特にUIや業務ロジックでは、目的の理解の有無が行動を大きく左右します。
トラブルを防ぐ3つの具体的対策
対策1:「やってはいけないこと」も仕様に明記する
オフショア開発では、**「書いていない=やってもよい」**と判断されるケースが少なくありません。そのため、「この処理は変更しないでほしい」「この画面のデザインは絶対に守ってほしい」といった禁止事項や絶対条件も明確に記載することが重要です。
言葉だけではなく、モックアップやスクリーンショットを添付することで視覚的に認識を揃えることも有効です。
対策2:「提案は歓迎、変更は事前相談」のルールを徹底する
文化的に“よかれと思って改良する”傾向がある場合、それを完全に抑えるのではなく「提案は歓迎、ただし実施は事前承認」というルールにすることで、改善の意欲を活かしながら統制を取ることができます。
「仕様と違っていたら即NG」ではなく、「提案してくれたことには感謝、でも最終判断はこちらがする」というスタンスで進めると信頼関係も築きやすくなります。
そのルールは、キックオフ時や日々のコミュニケーションの中で繰り返し伝えることが大切です。
対策3:「仕様の背景や目的」を定期的に共有する
仕様そのものだけでなく、「なぜそうするのか」という背景情報を伝えることで、開発者側が意図を汲んで判断しやすくなります。
例えば「この画面のデザインは、ユーザーの誤操作を防ぐためにボタンを左寄せにしています」など、目的を説明するだけで勝手なアレンジは格段に減ります。
また、週次ミーティングや進捗報告の際に、仕様の理解度を確認する場を設けるのも効果的です。
「気軽に確認していいんだ」という雰囲気を作ることで、すれ違いの芽を早期に摘むことができます。
オフショア開発で「そんなの頼んでない…!」という仕様変更に遭遇すると、驚きや困惑とともに、つい相手に対する不信感が芽生えてしまうかもしれません。
しかし、その多くは**悪意ではなく“ズレた親切心”や“文化の違い”**からくるものです。

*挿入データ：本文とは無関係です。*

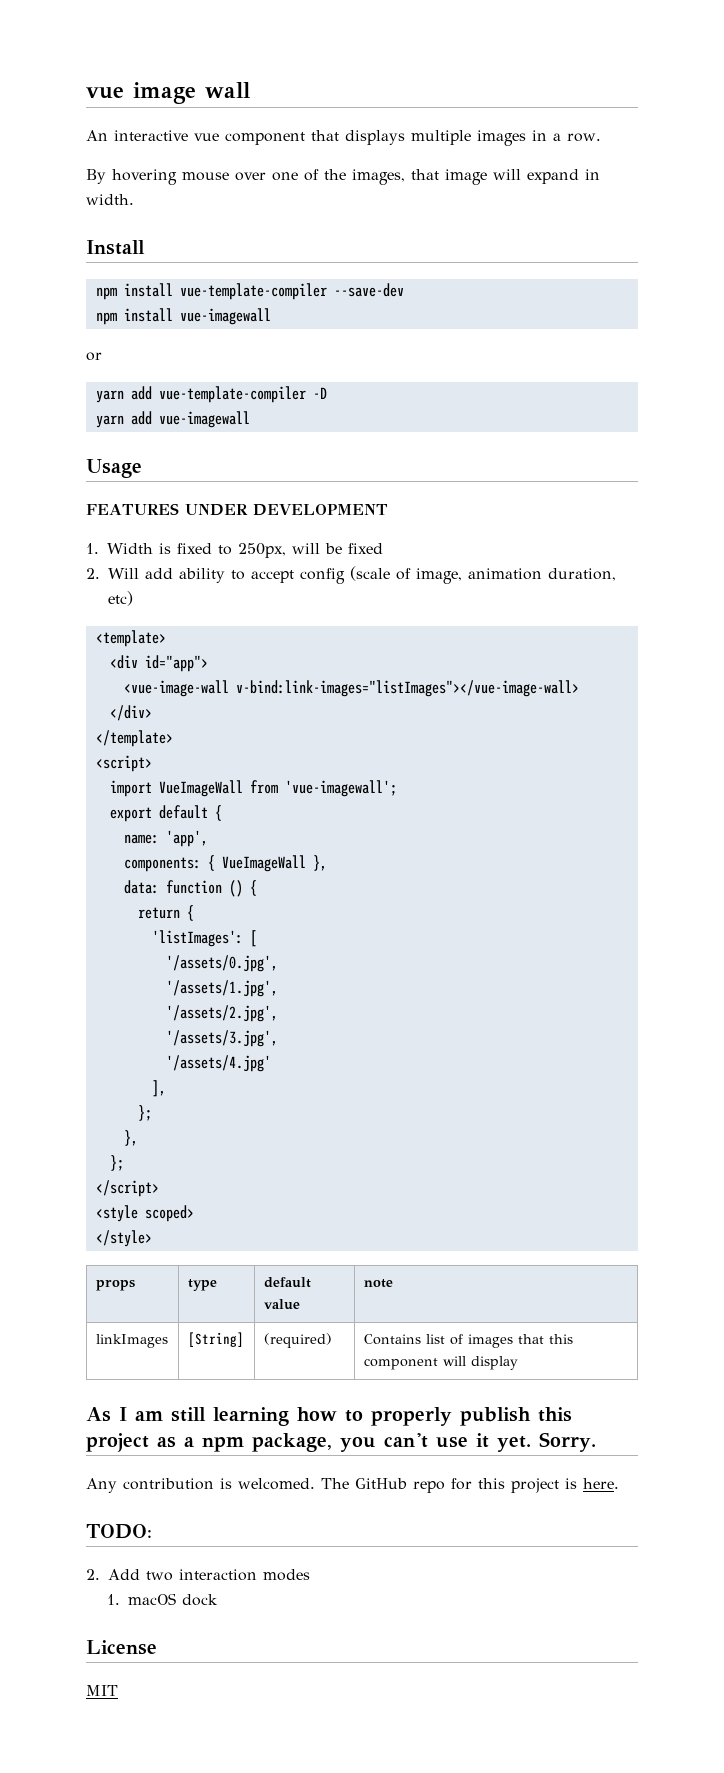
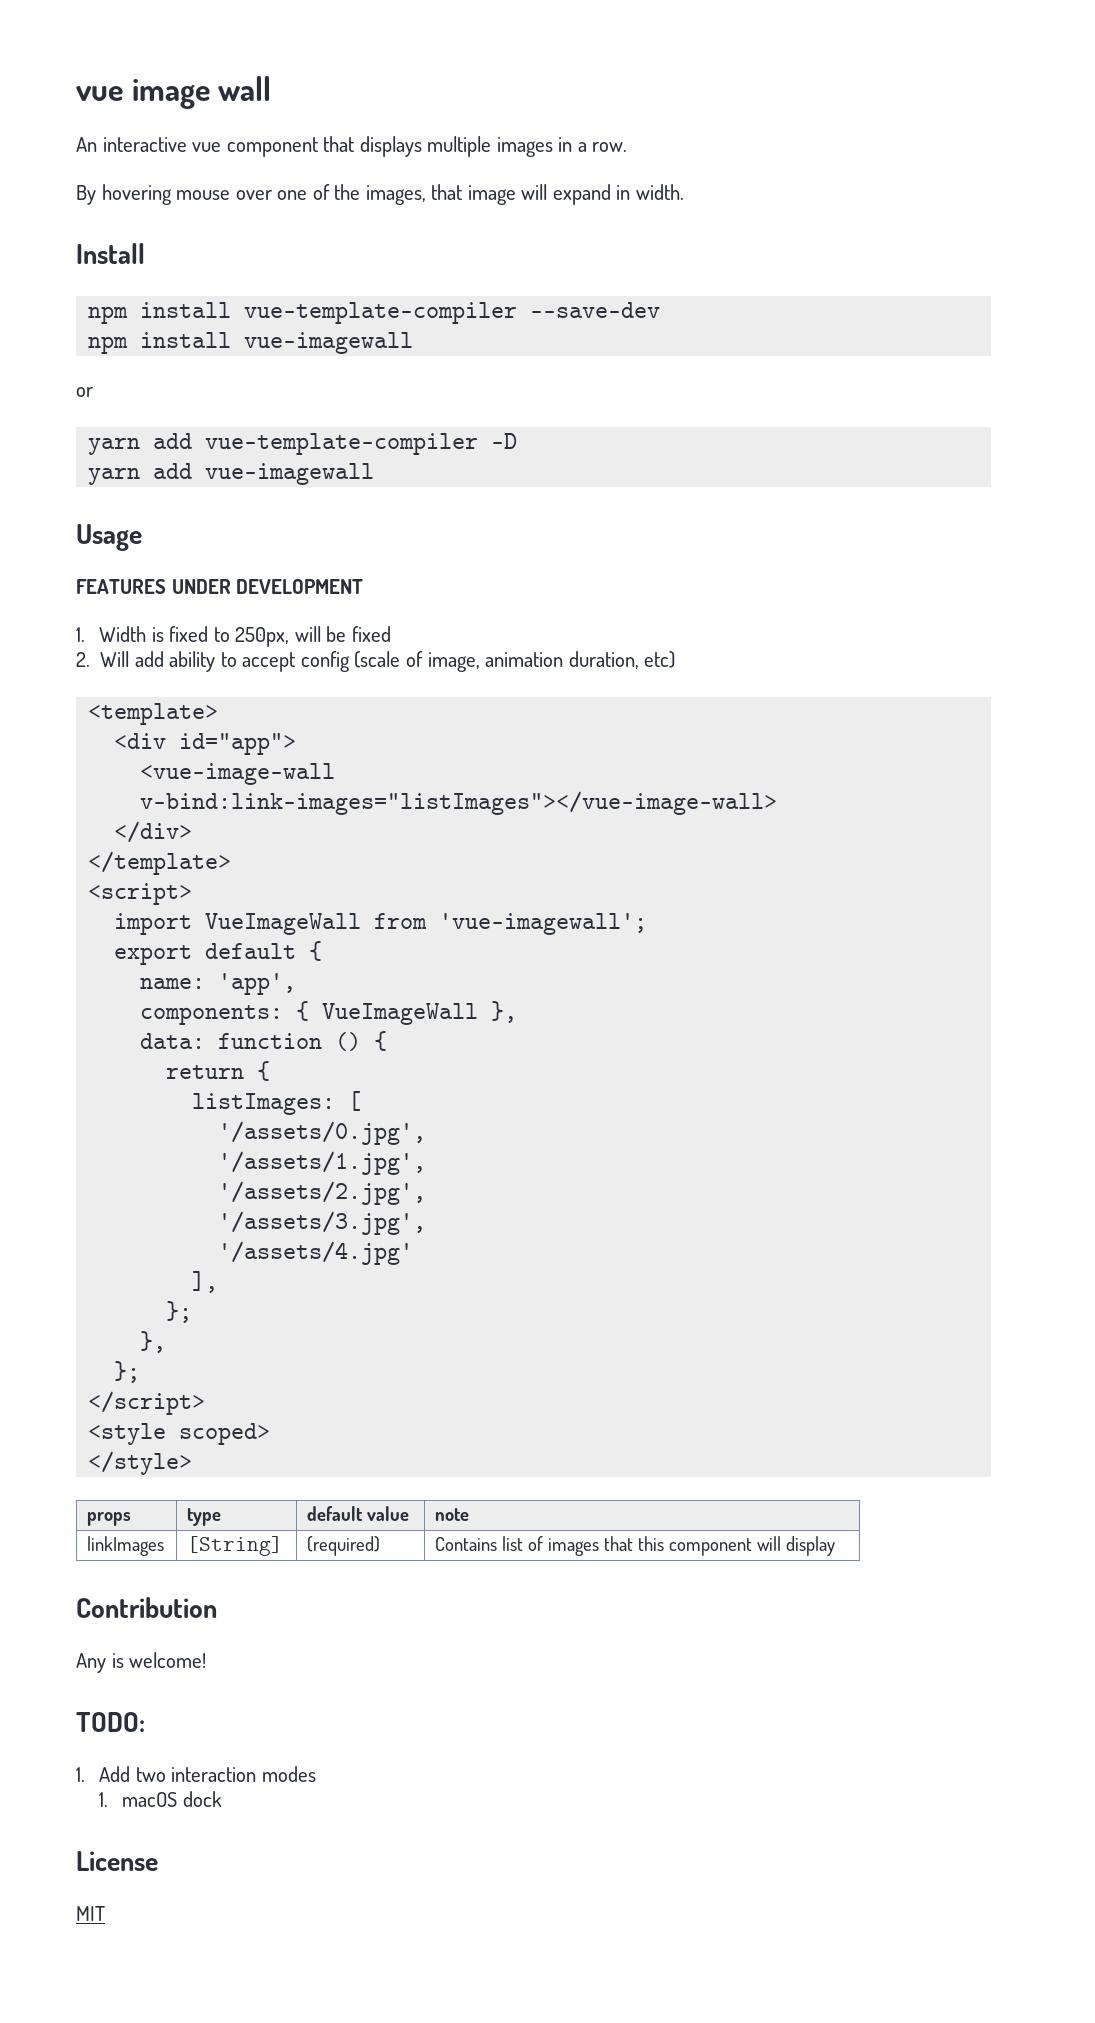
[151,930,243,947] 'listImages': -> [192,1093,336,1115] listImages:
[86,1407,572,1426] [86,1432,596,1452] [86,1478,619,1493] As I am still learning how to properly publish this project as a npm package, you can't use it yet. Sorry. // Any contribution is welcomed. The GitHub repo for this project is here. -> [76,1597,217,1618] [76,1652,207,1673] Contribution // Any is welcome!
[86,1569,100,1580] 2. -> [76,1767,85,1782] 1.

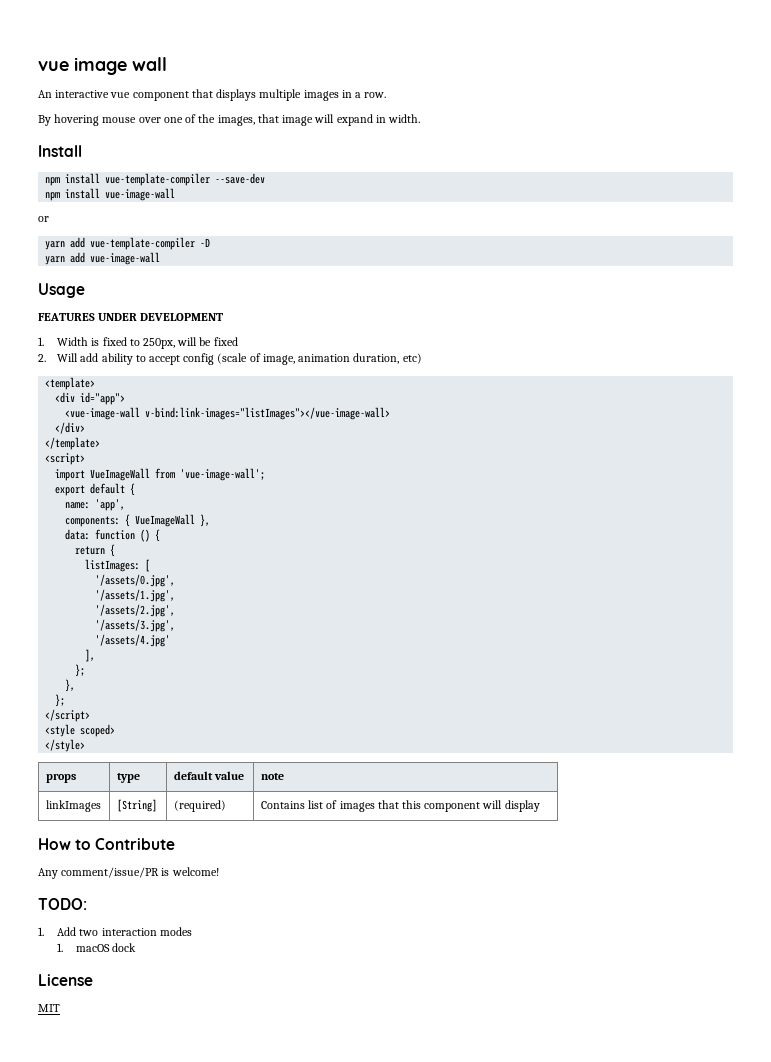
[244,332,414,354] vue-imagewall -> [105,188,176,201] vue-image-wall
[205,463,375,485] vue-imagewall -> [90,252,161,265] vue-image-wall
[439,913,648,935] 'vue-imagewall'; -> [180,468,266,481] 'vue-image-wall';
[76,1597,217,1618] Contribution -> [38,838,176,850] How to Contribute
(106, 1663) none -> [61,867,160,878] comment/issue/PR

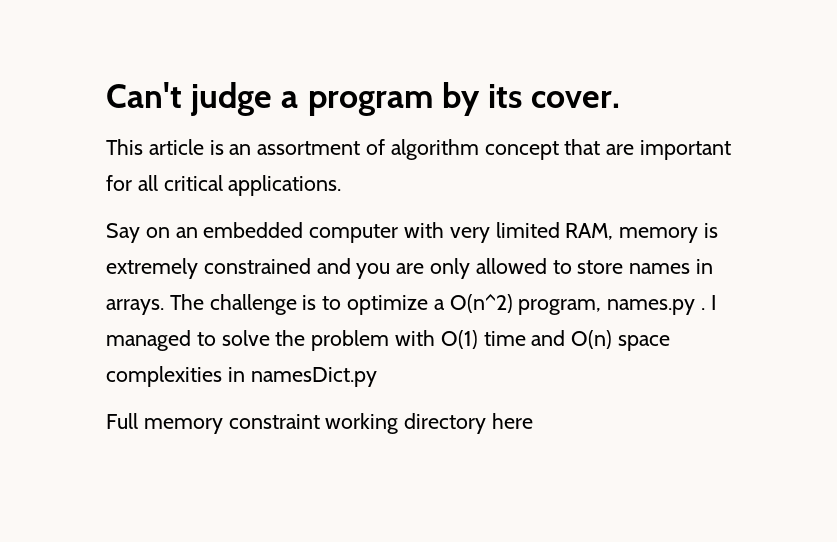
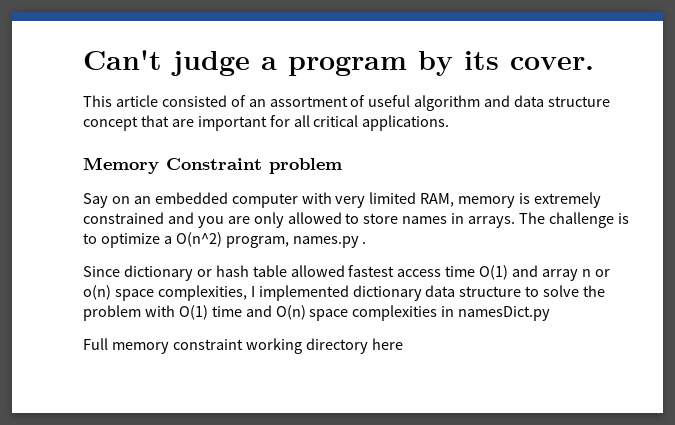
[209,140,224,155] is -> [161,95,246,107] consisted of
[390,139,479,160] algorithm -> [368,95,611,111] useful algorithm and data structure
(342, 185) none -> [83,157,342,174] // Memory Constraint problem
[710,295,716,310] [106,330,191,351] I managed -> [83,265,610,281] [83,285,522,301] // Since dictionary or hash table allowed fastest access time O(1) and array n or o(n) space complexities, I implemented dictionary data structure

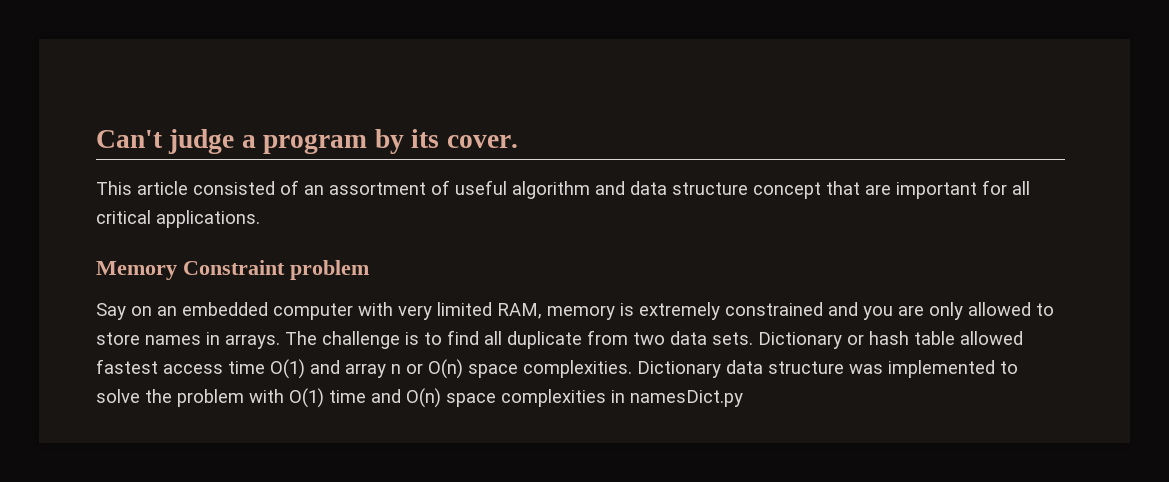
[100,232,367,248] [83,265,193,281] optimize a O(n^2) program, names.py . // Since dictionary -> [447,330,842,349] find all duplicate from two data sets. Dictionary
[83,285,522,301] o(n) space complexities, I implemented dictionary data structure -> [428,359,995,379] O(n) space complexities. Dictionary data structure was implemented
[83,338,403,354] // Full memory constraint working directory here -> (743, 398) none

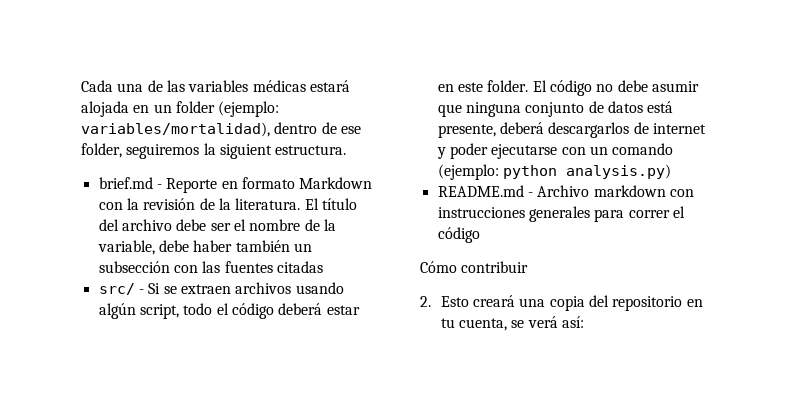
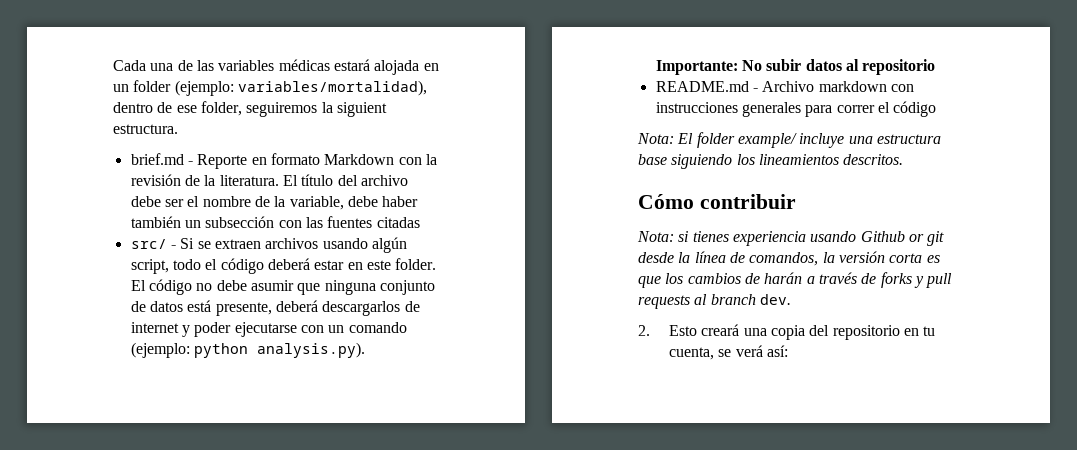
[565,164,671,179] analysis.py) -> [256,342,365,358] [655,59,936,75] analysis.py). Importante: No subir datos al repositorio
[420,261,529,273] Cómo contribuir -> [637,132,941,148] [638,154,904,169] [638,194,796,209] [637,231,945,246] [638,251,940,266] [638,272,953,288] [638,294,791,309] Nota: El folder example/ incluye una estructura base siguiendo los lineamientos descritos. // Cómo contribuir // Nota: si tienes experiencia usando Github or git desde la línea de comandos, la versión corta es que los cambios de harán a través de forks y pull requests al branch dev.

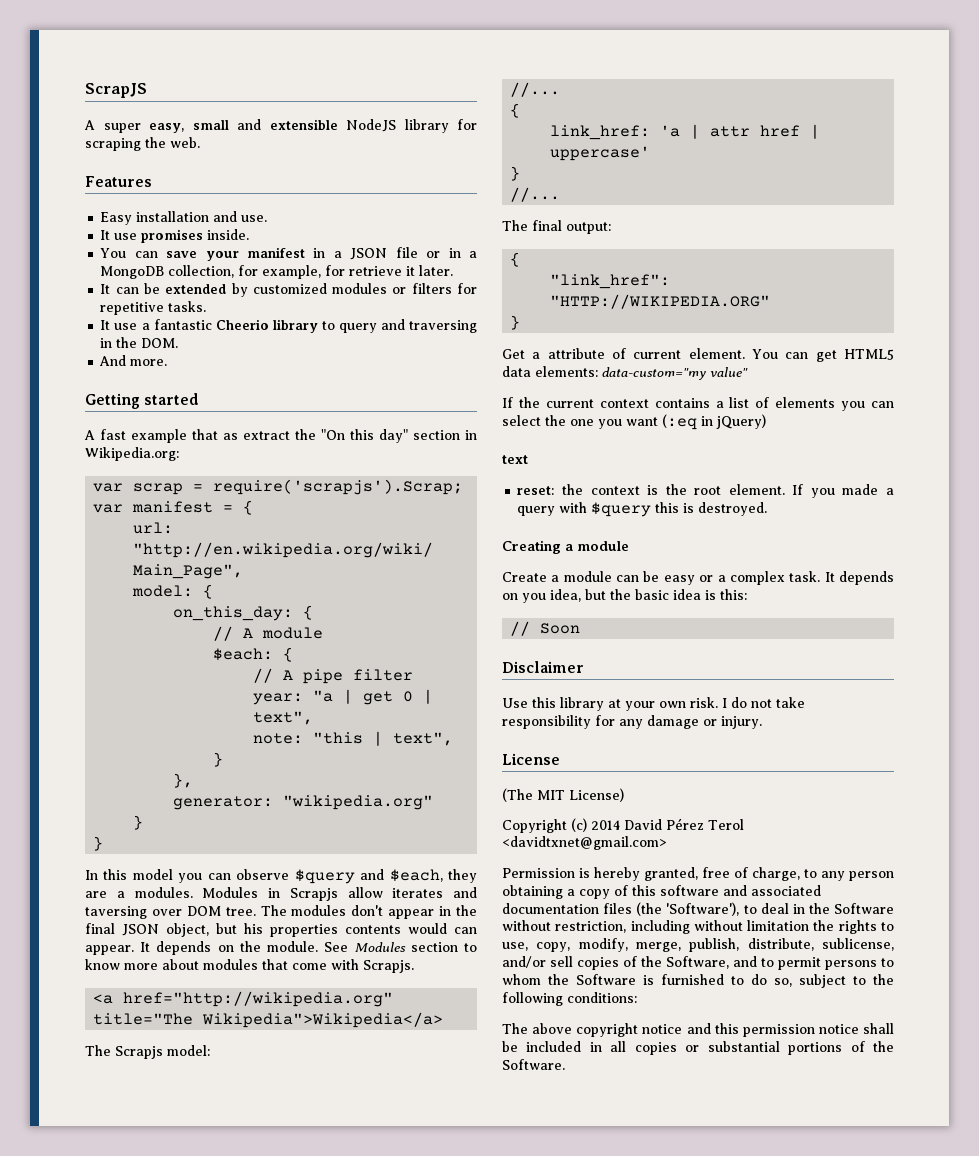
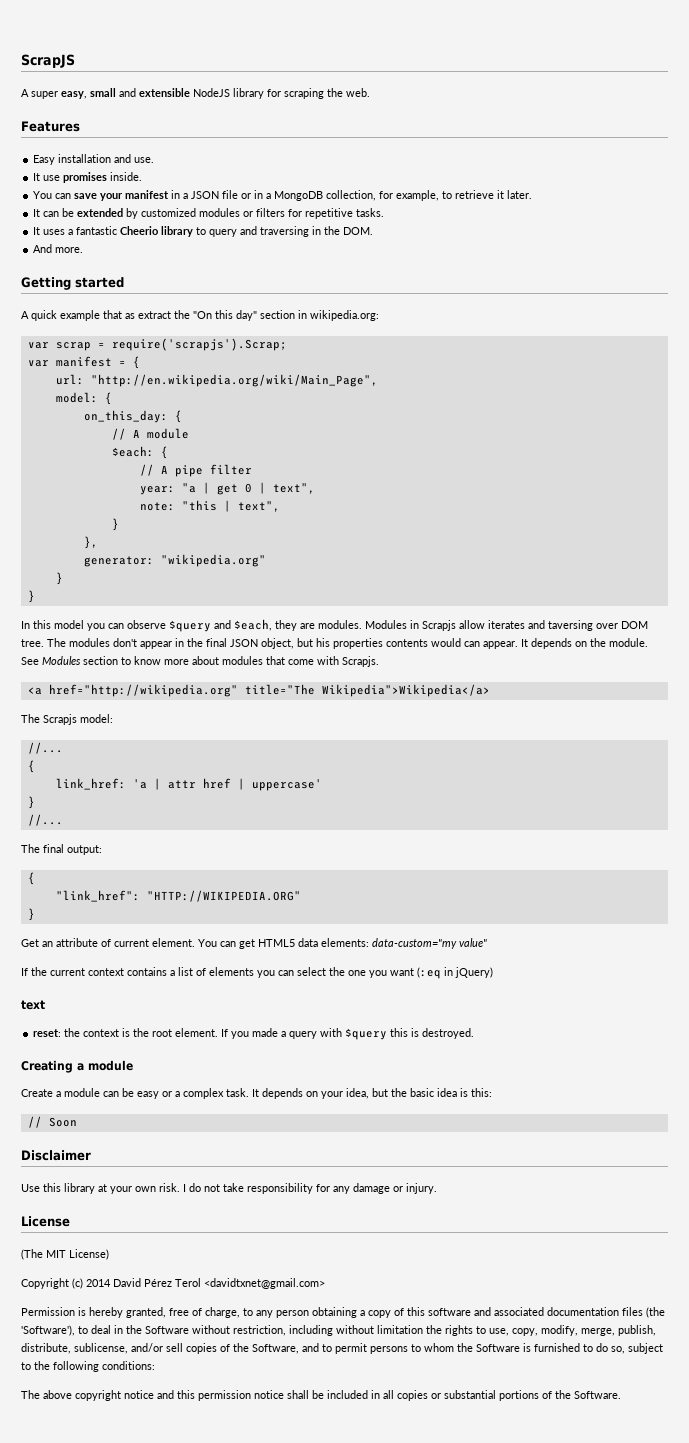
[325,265,346,276] for -> [442,191,453,199] to
[114,323,138,330] use -> [43,229,66,235] uses
[100,429,126,440] fast -> [31,310,57,321] quick
[85,447,179,461] Wikipedia.org: -> [310,310,379,321] wikipedia.org:
[116,891,125,898] a -> (315, 626) none
[532,352,541,359] a -> [42,941,53,947] an
[522,593,546,603] you -> [321,1091,343,1099] your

だからこそ必要なのは、人を責めることではなく、ズレを前提とした仕組みを整えること。
- 「やってはいけないこと」まで仕様に明記する
- 「提案はOK、実行は事前相談」というルールを明確にする
- 仕様の背景や目的をしっかり共有する
これらの積み重ねによって、信頼関係を保ちながら品質と再現性のある開発体制が作られていきます。
文化も価値観も違うからこそ、共通のルールと認識のすり合わせが何より大切。
“仕様通りに作ってもらうための仕組み”を、あなたのチームにもぜひ取り入れてみてください。